Affiche du film WAKING SLEEPING BEAUTY

Au milieu des années 80, les légendaires studios d’animation de Walt Disney traversent une passe difficile. L’avenir se joue entre les nouveaux artistes avides d’innovation et les anciens qui refusent de céder le contrôle. C’est dans ce contexte que le studio enregistre quelques échecs historiques qui ont pu faire penser que l’âge d’or de l’animation était passé. Ce film retrace la façon dont Disney a retrouvé sa magie sur une période de dix ans avec une série de succès comme La Petite Sirène, La Belle et la Bête, Aladdin et Le Roi Lion.

Note de l’Auteur

★★★★★★★☆☆☆

Date de sortie : 6 octobre 2010
Réalisé par Don Hahn
Film américain
Avec Tim Burton, John Lasseter, Don Bluth, Rob Minkoff, Jeffrey Katzenberg, Ron Clements, Michael Eisner
Durée : 1h26min
Titre original : Waking Sleeping Beauty
Bande-Annonce :

Ce documentaire montre les coulisses de la machine Disney par sa branche animation et traite, à la manière d’un instantané de cette époque, du retour au succès des dessins-animés de la firme entre 1984 et 1994, de Taram et le Chaudron Magique à Le Roi Lion (récemment ressorti en 3D dans les salles obscures). De nos jours, on n’imagine plus ce studio en difficulté mais le gadin pris par Taram à sa sortie (moins de 6 millions d’entrées) avait fortement fragilisé le métier historique de Walt Disney Company, largement plus rentable sur son merchandising et ses parcs d’attractions.

Waking Sleeping Beauty raconte sans animosité ou sympathie excessive la mise en place des changements internes qui ont ramené l’animation Disney sur le devant de la scène avec notamment un trio de dirigeants à l’entente fragile et aux egos forcément immenses, Michael Eisner, Roy Disney (neveu de Walt) et Jeffrey Katzenberg. Le film suit autant que possible un ordre chronologique même si parfois les projets menés en parallèle perdent un peu le spectateur. Composé de voix-off et d’images d’archives, Waking Sleeping Beauty va à l’essentiel et traite plus précisément de l’entreprise que de l’animation en elle-même : c’est le visage humain des relations entre responsables, animateurs et créatifs qui sont au coeur de ce documentaire.

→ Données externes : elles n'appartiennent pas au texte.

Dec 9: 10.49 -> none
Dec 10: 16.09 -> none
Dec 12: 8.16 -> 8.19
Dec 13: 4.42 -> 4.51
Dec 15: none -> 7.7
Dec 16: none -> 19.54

Photo (1) du film WAKING SLEEPING BEAUTY

Un documentaire assez objectif sur les recettes de la remontée de Disney dans les années 80-90 mais peut-être un peu trop centré sur les orientations stratégiques et opérationnelles que sur le vrai travail créatif.

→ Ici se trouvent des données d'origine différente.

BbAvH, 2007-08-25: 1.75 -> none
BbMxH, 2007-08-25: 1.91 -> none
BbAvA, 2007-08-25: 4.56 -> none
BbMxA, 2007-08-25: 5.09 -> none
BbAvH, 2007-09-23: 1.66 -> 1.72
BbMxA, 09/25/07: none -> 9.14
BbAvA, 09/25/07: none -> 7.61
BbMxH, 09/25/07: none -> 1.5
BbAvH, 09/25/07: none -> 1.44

En effet, on apprend de ci de là diverses anecdotes liées à des choix de montage de certains films (comme « Partir Là-Bas » dans La Petite Sirène) ainsi que l’analogie voulue des films Disney avec la structure de comédies musicales à succès, mais Waking Sleeping Beauty parle plus souvent des rapports humains et des arbitrages ou initiatives mis en place par le trio Eisner / Katzenberg / Disney que de réelle cinématographie. Toutefois, cet angle de vue permet d’assister à l’adaptation de Disney à la machine Hollywoodienne avec ses codes (remonter un film d’animation en coupant des scènes par exemple) et ses impératifs financiers (déménager la branche animation de son bâtiment pour un moins coûteux dans une zone industrielle).

Waking Sleeping Beauty est donc un documentaire assez objectif sur les recettes de la remontée de Disney dans les années 80-90 mais peut-être un peu trop centré sur les orientations stratégiques et opérationnelles que sur le vrai travail créatif. Cela ne l’empêche pas d’être très fourni en informations peu courantes, d’y croiser des têtes connues (comme Tim Burton alors animateur ou Robin Williams, 1e doubleur avec son nom à l’affiche d’Aladdin) et en vidéos d’époque très pertinentes.